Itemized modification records
^^^^

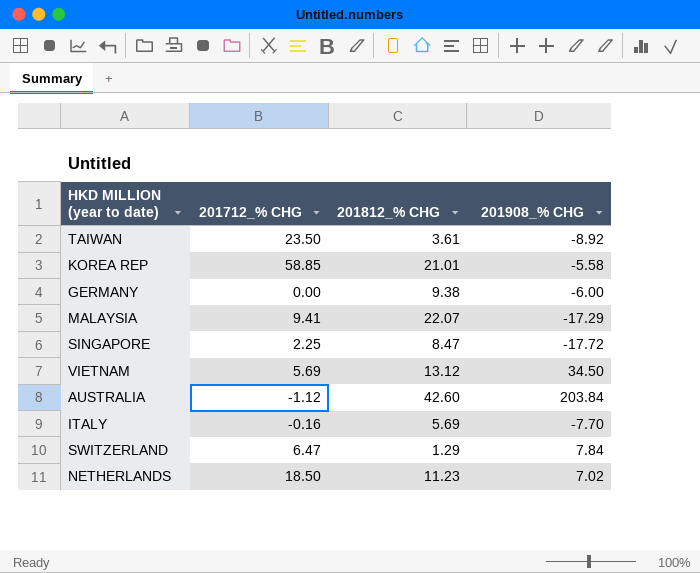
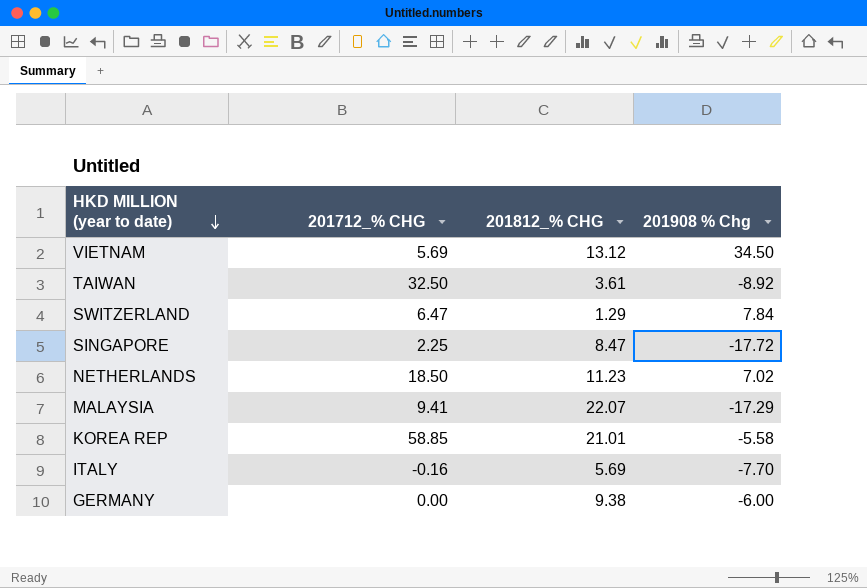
row order: none -> HKD MILLION (year to date) descending
column name: 201908_% CHG -> 201908 % Chg
row AUSTRALIA: -1.12 | 42.60 | 203.84 -> none
TAIWAN | 201712_% CHG: 23.50 -> 32.50

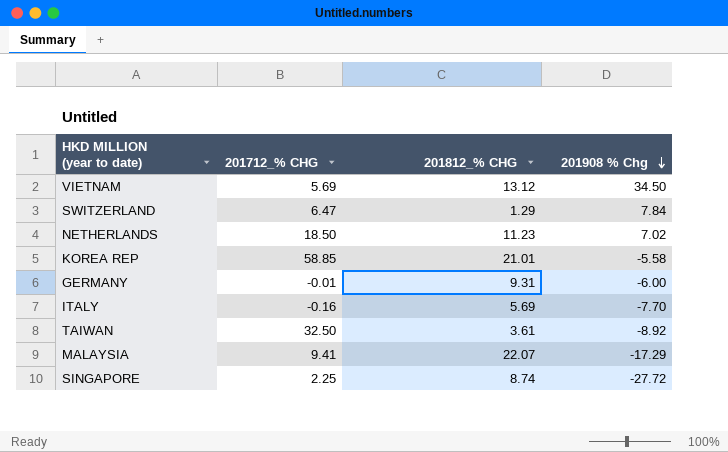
row order: HKD MILLION (year to date) descending -> 201908 % Chg descending
GERMANY | 201712_% CHG: 0.00 -> -0.01
GERMANY | 201812_% CHG: 9.38 -> 9.31
SINGAPORE | 201812_% CHG: 8.47 -> 8.74
SINGAPORE | 201908 % Chg: -17.72 -> -27.72

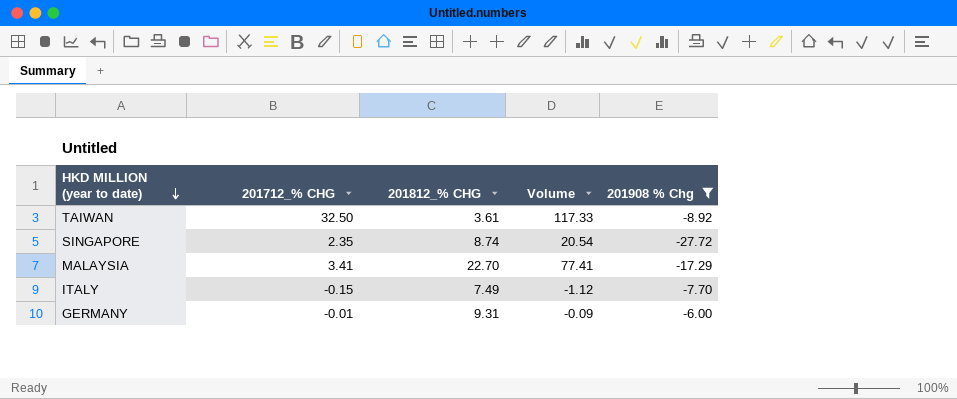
filter: none -> 201908 % Chg <= -6.00
row order: 201908 % Chg descending -> HKD MILLION (year to date) descending
column Volume | formula: none -> [201712_% CHG] * [201812_% CHG]
SINGAPORE | 201712_% CHG: 2.25 -> 2.35
MALAYSIA | 201712_% CHG: 9.41 -> 3.41
MALAYSIA | 201812_% CHG: 22.07 -> 22.70
ITALY | 201712_% CHG: -0.16 -> -0.15
ITALY | 201812_% CHG: 5.69 -> 7.49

^^^^

> **Work item**:
Return the entries exactly as given. Do not include pictures.

> **Reply to the exercise**:
row order: none -> HKD MILLION (year to date) descending
column name: 201908_% CHG -> 201908 % Chg
row AUSTRALIA: -1.12 | 42.60 | 203.84 -> none
TAIWAN | 201712_% CHG: 23.50 -> 32.50

row order: HKD MILLION (year to date) descending -> 201908 % Chg descending
GERMANY | 201712_% CHG: 0.00 -> -0.01
GERMANY | 201812_% CHG: 9.38 -> 9.31
SINGAPORE | 201812_% CHG: 8.47 -> 8.74
SINGAPORE | 201908 % Chg: -17.72 -> -27.72

filter: none -> 201908 % Chg <= -6.00
row order: 201908 % Chg descending -> HKD MILLION (year to date) descending
column Volume | formula: none -> [201712_% CHG] * [201812_% CHG]
SINGAPORE | 201712_% CHG: 2.25 -> 2.35
MALAYSIA | 201712_% CHG: 9.41 -> 3.41
MALAYSIA | 201812_% CHG: 22.07 -> 22.70
ITALY | 201712_% CHG: -0.16 -> -0.15
ITALY | 201812_% CHG: 5.69 -> 7.49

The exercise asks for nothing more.